‘Contributing to the promotion of gender equality in schools’ is one of the RAEDD programmes, which is being implemented in the Illela region, and is funded by the Spanish International Cooperation Agency.

The reasons for the project.

Inequalities between men and women increase and perpetuate poverty, but also hamper women and girls’capacity to overcome it and to seize opportunities to be less vulnerable.

Sustainable development can’t be achieved without getting rid of the constraints women and girls are submitted to. Such constraints include : low self-confidence, exclusion from social services, from training and from developing one’s skills, exclusion from information as well as from decision-making within the development agencies in their communities and homes.

So, gender equality is at the core of economic and social progress. Though separate, the goals of sustainable development and of equal rights are closely linked.

The project advocated by RAEDD fits into that framework.

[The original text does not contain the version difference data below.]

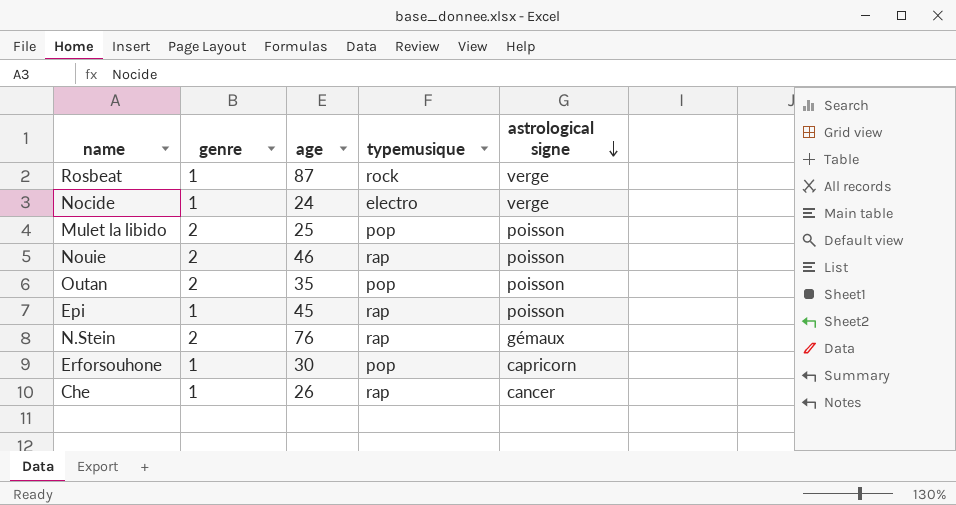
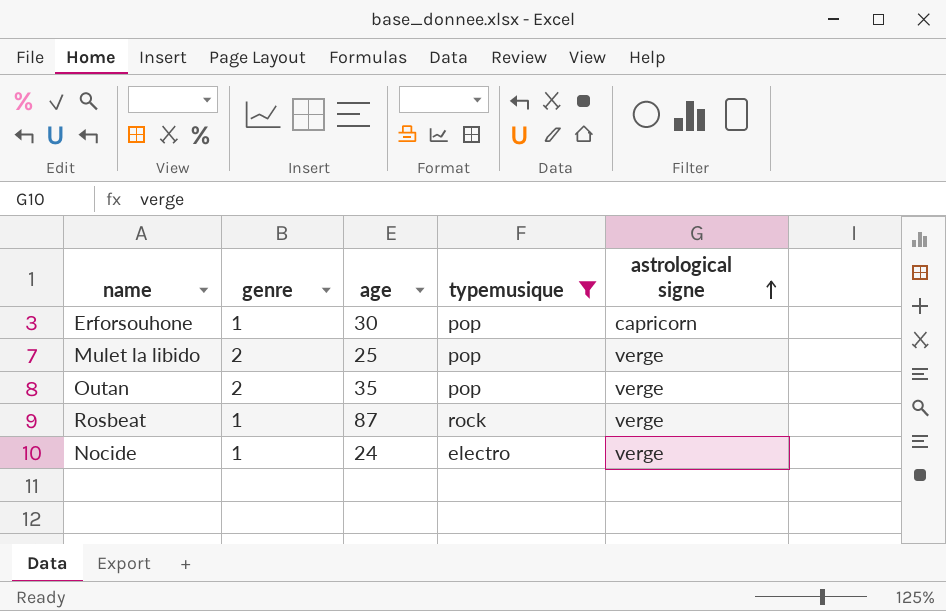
filter: none -> typemusique != rap
row order: astrological signe descending -> astrological signe ascending
Mulet la libido | astrological signe: poisson -> verge
Outan | astrological signe: poisson -> verge

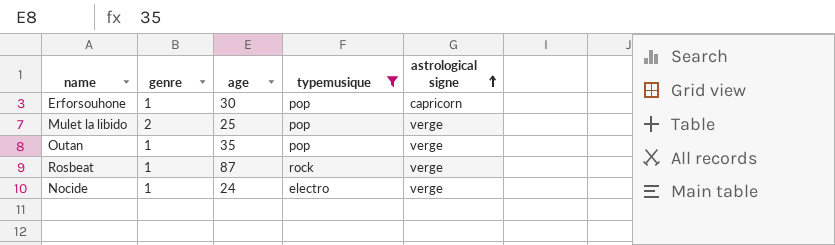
Outan | genre: 2 -> 1

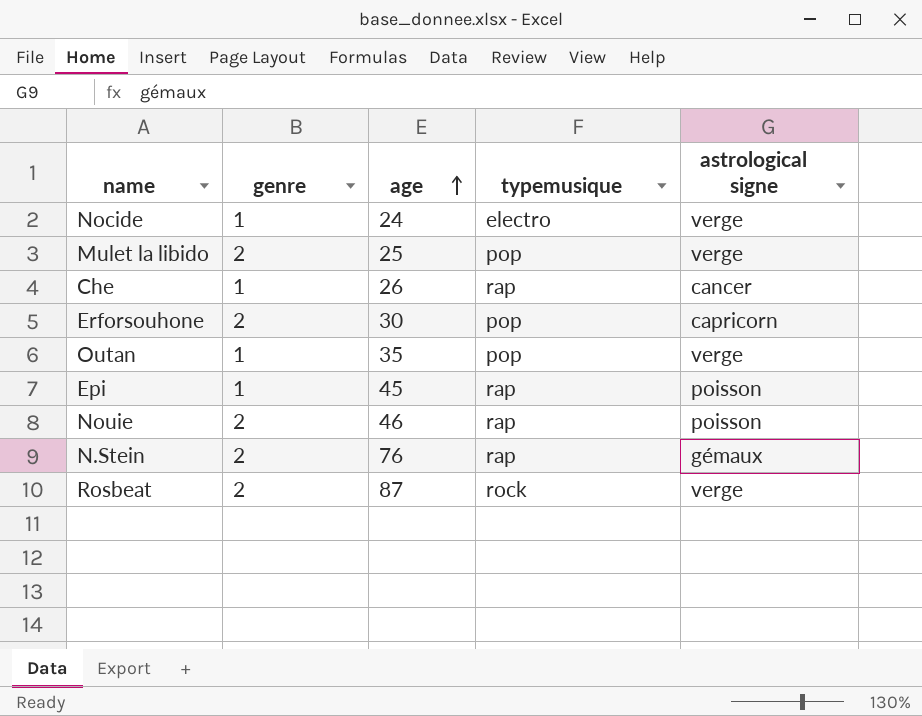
filter: typemusique != rap -> none
row order: astrological signe ascending -> age ascending
Erforsouhone | genre: 1 -> 2
Rosbeat | genre: 1 -> 2

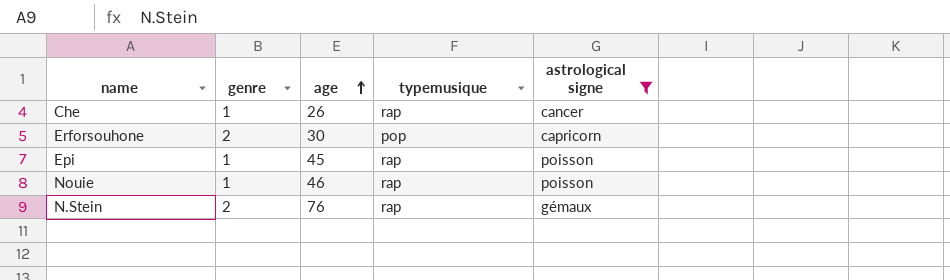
filter: none -> astrological signe != verge
Nouie | genre: 2 -> 1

It is founded onCEDAW (Convention on the Elimination of all Discriminations Against Women) whose article 16 states that :’Women have the same rights as men in marriage matters’.

Women must exercise their right to choose their husband freely, and to accept or refuse marriage (parents must not impose their choice of a husband to their daughter, nor forbid their daughter marrying a boy she has chosen).

Women have the same rights as men regarding all that is good for their children (the husband cannot decide to withdraw a daughter from school to marry her away, his wife has the right to oppose such a decision).

Women have the right to space births, or limit them, they are entitled to get information on means or methods to exercise that right (women have the right to take the pill or injections not to get pregnant, or to use contraceptive devices).

Thus, CEDAW is a good means to promote gender equality and to trigger off initiatives in favour of sustainable development.

How can that be achieved given the social and cultural context in Niger ?

In the Illela region, young men (often illiterate) emigrate to cities in more affluent countries. Returning to their village, they are bent on getting married; then girls, even though they are still enrolled at school, are offered to them in marriage. As for the men who are already married, they take a second or third wife, or abuse a schoolgirl, who often ends up giving up school because of an unwanted pregnancy or HIV contamination.

Our agency offers to intervene in rural schools, so as to better prepare tomorrow’s men and women, and to enlighten parents on the need to put an end to child marriages. RAEDD is aware that for some families keeping their daughters at school has sometimes resulted in unwanted pregnancies.

That is why the strategy of RAEDD will rest on community agreements so as to guarantee, on the one hand, the parents’commitment to ban early marriages, and on the other hand, a commitment from schools and state services to better inform the young about procreation. That work will be carried out in close collaboration with local communities and state-run services (primary and secondary education, literacy schemes, health and communication).

The particulars of the project.

Our goal is that in the Illela region girls should attend school longer and be less exposed to early marriages and unwanted pregnancies.

To that end, the following initiatives will get organised :

  • a workshop on girls’schooling.
  • a workshop on teaching procreation, individual and social education.
  • debates in the communities about the hurdles to girls’school attendance (debates in women’s groups, held separately from men’s groups).
  • information kits to raise awareness of the need to promote girls’education.
  • organisation of a long-term campaign in the communities, through radio broadcasts, video programmes, theatre forums, debates about girls’ schooling.
  • purchasing and setting up 3 grain mills for 3 women’s groups.
    supplying schools with textbooks, classroom equipment and teaching aids.

A Family Responsibility handbook was drafted in 2009, and has been used since then to train several groups of some 15 primary and secondary school teachers within the Decentralized Cesson-Dankassari cooperation scheme.

In 2014 a training session was organized for the teachers of Matankari and for teachers in Community Development Training Centers.

In 2015, a training session was organized for the school principals and the teachers of Kieche.